Dans le schéma arrêté en février pour la reprise de Dexia Municipal Agency (Dexma), spécialisé dans le refinancement des collectivités locales, il avait été convenu que l’Etat français, et la Caisse des dépôts prennent respectivement 31,67% de Dexma et que Dexia, via Dexia Crédit Local en France, conserve également une part de 31,67%.
La Banque postale devait dans ce schéma ne prendre qu’environ 5%.
"Pour Bruxelles, un tel projet était incompatible avec les garanties publiques de 90 milliards d’euros nécessaires à la mise en extinction de Dexia", écrit le quotidien économique.

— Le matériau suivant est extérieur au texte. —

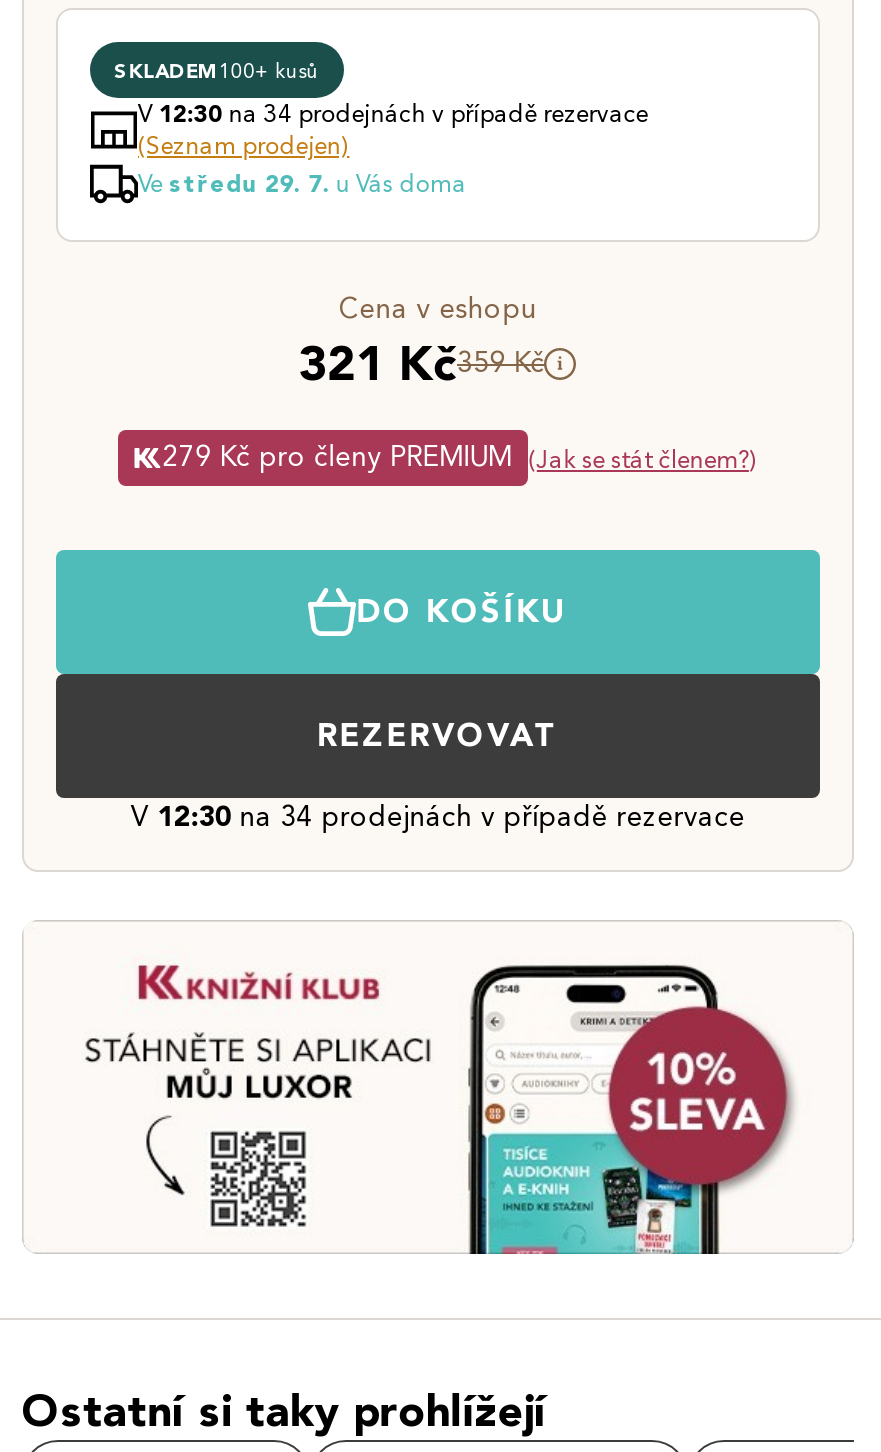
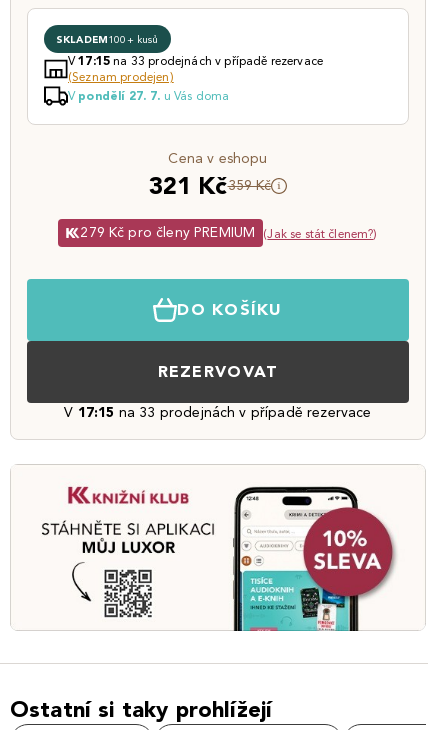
- V12:30na 34 prodejnách v případě rezervace
+ V17:15na 33 prodejnách v případě rezervace

- Ve středu 29. 7. u Vás doma
+ V pondělí 27. 7. u Vás doma

- V 12:30 na 34 prodejnách v případě rezervace
+ V 17:15 na 33 prodejnách v případě rezervace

Pour obtenir l’accord de la Commission européenne, les parties françaises, à savoir l’Etat français, la CDC et la Banque postale, ont, selon Les Echos, décidé de reprendre et de se partager les 31,67% de Dexia dans Dexma.
Toujours selon Les Echos, la Commission européenne souhaite également que les produits structurés les plus risqués soient maintenus dans leurs entités d’origine, soit près de 2 milliards d’euros chez Dexia Crédit Local et quelque 10 milliards chez Dexma.
Ce dernier portefeuille de 10 milliards d’euros doit être intégré à la nouvelle banque de financement des collectivités qui sera codétenue par la Banque postale (65%) et la CDC (35%).